Subtopic Notes

16.2 Translation Software

16. System Software

Interpreter

  • Reads line by line and checks for error
  • Executes the program line by line and stops when error is found
  • Can execute program without creating a translated version
  • Analysis and code generation run for each code line
  • Each line is executed as soon as the intermediate code is generated

Stages of Compilation

  1. Lexical analysis
    • Converts source code into tokens (smallest meaningful units).
    • Comments removed
    • The symbol table stores identifiers and their attributes
    • The keyword table stores reserved words and operators
  2. Syntax analysis/Parsing
    • Checks tokens against the grammar of the language
    • Generates a parse tree (or abstract syntax tree)
    • Reports syntax errors if rules are violated
  3. Code generation
    • Translates the parse tree/intermediate representation into object code or machine code
    • Produces intermediate code (e.g., reverse polish notation) before final output
  4. Optimization
    • Improves the generated code for efficiency
    • Aims to reduce execution time and/or memory usage without changing program behavior

Expressing Grammar of language

Syntax Diagram

  • Visual way to represent the grammar of a programming language
  • Flow: Start → Sequence of symbols/constructs → End.
  • Helps understand valid sequences of statements or expressions
  • The two methods of representing syntax (Diagram and BNF) directly maps onto one another

Backus-Naur Form (BNF)

  • Context-free grammar commonly used by developers of programming languages to specify the syntax rules of a language.
  • Used to represent the rules of a grammar.
  • Usefulness of BNF
    • BNF is a general approach which can be used to describe any assembly of data
    • BNF can be used as the basis for an algorithm.
    • Uses a range of symbols and expressions to create production rules
  • It consists of:
    • A set of terminal symbols
    • A set of non-terminal symbols (<> used to represent)
    • A set of production rules
  • Symbols
    • <> Non terminal symbols
    • | Denotes alternative
    • ::= Equal to

Format:
LHS ::= RHS

Examples
<digit> ::= 0|1|2|3|4|5|6|7|8|9
<fullname> ::= <title><name><name>
<title> ::= Mr|Mrs|Ms|Miss|Dr
<addition> ::= <number>+<number>
<number> ::= <sign><integer>|<integer>
<integer> ::= <digit>|<digit><integer>
<sign> ::= +|-

Example of Recursion
<number> ::= <digit>|<digit><number>
<digit> ::= 0|1|2|3|4|5|6|7|8|9

Reverse Polish Notation (RPN)

  • A method of representing an arithmetic or logical expression without brackets or special punctuation.
  • Uses postfix notation, where an operator is placed after the variables it acts on.
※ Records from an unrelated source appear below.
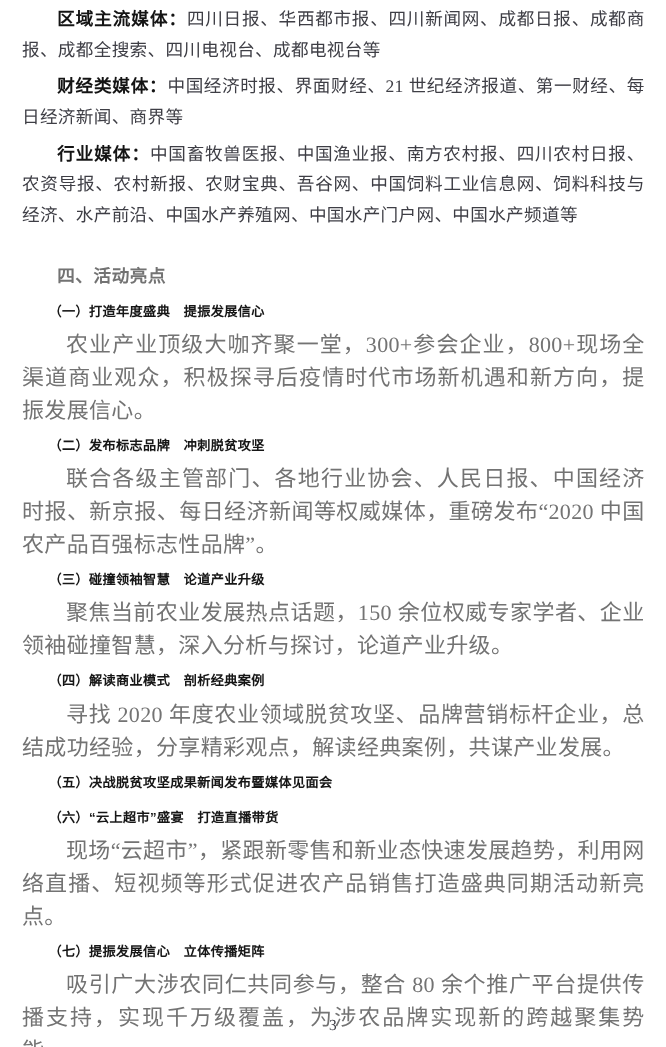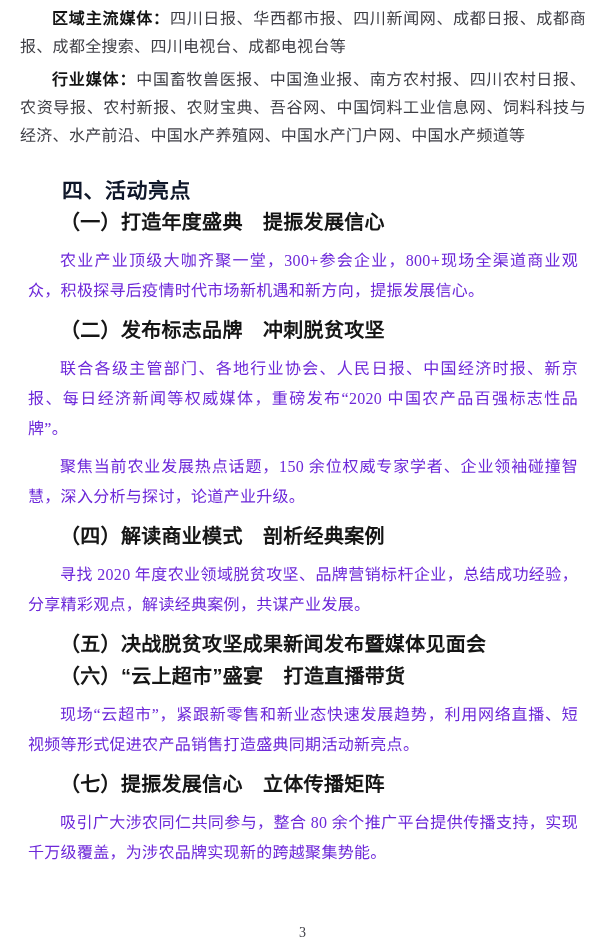--- a/index.html
+++ b/index.html
@@ -87,6 +87,7 @@
 
     <p class="media-p"><b class="media-label">区域主流媒体：</b><span>四川日报、华西都市报、四川新闻网、成都日报、成都商报、成都全搜索、四川电视台、成都电视台等</span></p>
 
+    <p class="media-p"><b class="media-label">财经类媒体：</b><span>中国经济时报、界面财经、21 世纪经济报道、第一财经、每日经济新闻、商界等</span></p>
 
     <p class="media-p"><b class="media-label">行业媒体：</b><span>中国畜牧兽医报、中国渔业报、南方农村报、四川农村日报、农资导报、农村新报、农财宝典、吾谷网、中国饲料工业信息网、饲料科技与经济、水产前沿、中国水产养殖网、中国水产门户网、中国水产频道等</span></p>
 

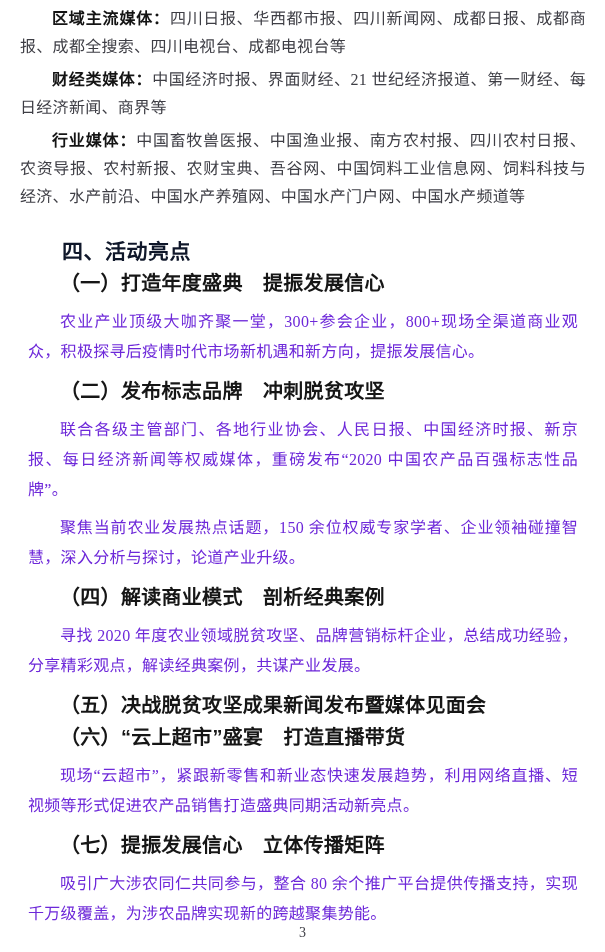--- a/index.html
+++ b/index.html
@@ -40,9 +40,9 @@
     margin: 26px 0 0 0;
     font-family: "Liberation Sans", sans-serif;
     font-weight: 700;
-    font-size: 21px;
+    font-size: 16px;
     line-height: 30px;
-    color: #0f172a;
+    color: #737373;
     text-indent: 2em;
     letter-spacing: 0.5px;
   }

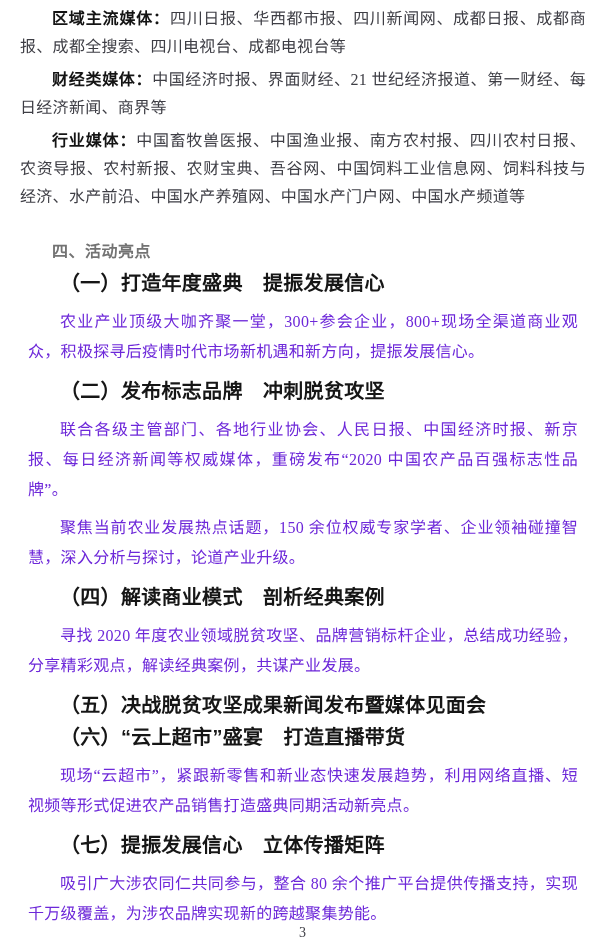--- a/index.html
+++ b/index.html
@@ -51,7 +51,7 @@
     margin: 0;
     font-family: "Liberation Sans", sans-serif;
     font-weight: 700;
-    font-size: 20px;
+    font-size: 12px;
     line-height: 32px;
     color: #161616;
     text-indent: 2em;

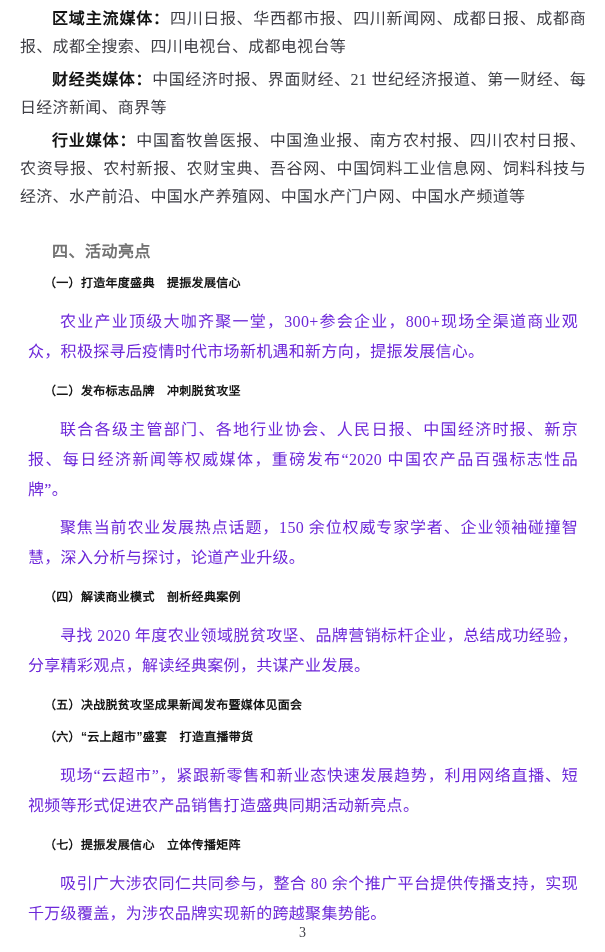--- a/index.html
+++ b/index.html
@@ -58,10 +58,10 @@
     letter-spacing: 0.3px;
   }
   .item-body {
-    margin: 8px;
-    font-size: 16px;
+    margin: 0;
+    font-size: 20px;
     line-height: 30px;
-    color: #6d28d9;
+    color: #737373;
     text-align: justify;
     text-indent: 2em;
     letter-spacing: 0.3px;

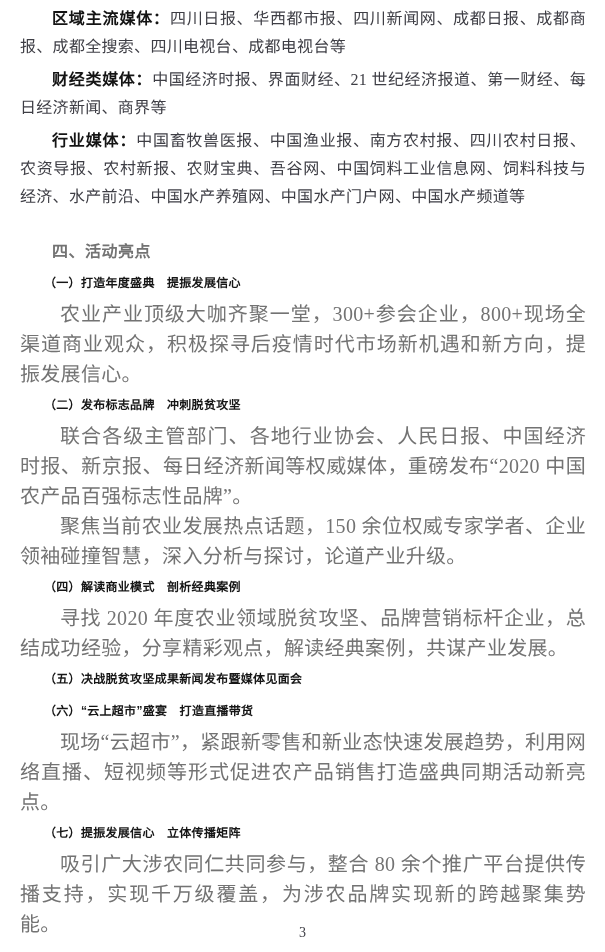--- a/index.html
+++ b/index.html
@@ -104,6 +104,7 @@
     </div>
 
     <div class="item">
+      <h3 class="item-h">（三）碰撞领袖智慧　论道产业升级</h3>
       <p class="item-body">聚焦当前农业发展热点话题，150 余位权威专家学者、企业领袖碰撞智慧，深入分析与探讨，论道产业升级。</p>
     </div>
For example, A + B would be written as A B +
  • Compilers use RPN because any expression can be processed from left to right without backtracking.
  • Advantages of RPN
    • Do not need brackets, and there is no need for the precedence of operators
    • Simpler for a machine to evaluate
    • No need for backtracking in evaluation as the operators appear in the order required for computation and can be evaluated from left to right
  • Reading RPN
    • RPN expression is read left to right.
    • When you find a number or operands: Push onto the stack.
    • When you find an operator: Pop the last two values, apply the operator, and push the result back
    • Continue until the end of the expression
    • The final value in the stack is the result
  • Infix to Reverse Polish Notation
    • Operands (numbers/variables) → write directly to the output.
    • Operators → push onto a stack.
      • Pop operators from the stack to output if they have higher or equal precedence than the current operator.
    • Parentheses
      • ‘(’ → push onto the stack.
      • ‘)’ → pop operators from the stack to output until '(' is found, then discard ‘(’.
    • At the end, pop any remaining operators from the stack to the output
  • Examples
    • ( a - b ) * ( a + c ) / 7 → a b - a c + * 7 /
    • ( a / b ) * 4 - ( a + b ) → a b / 4 * a b + -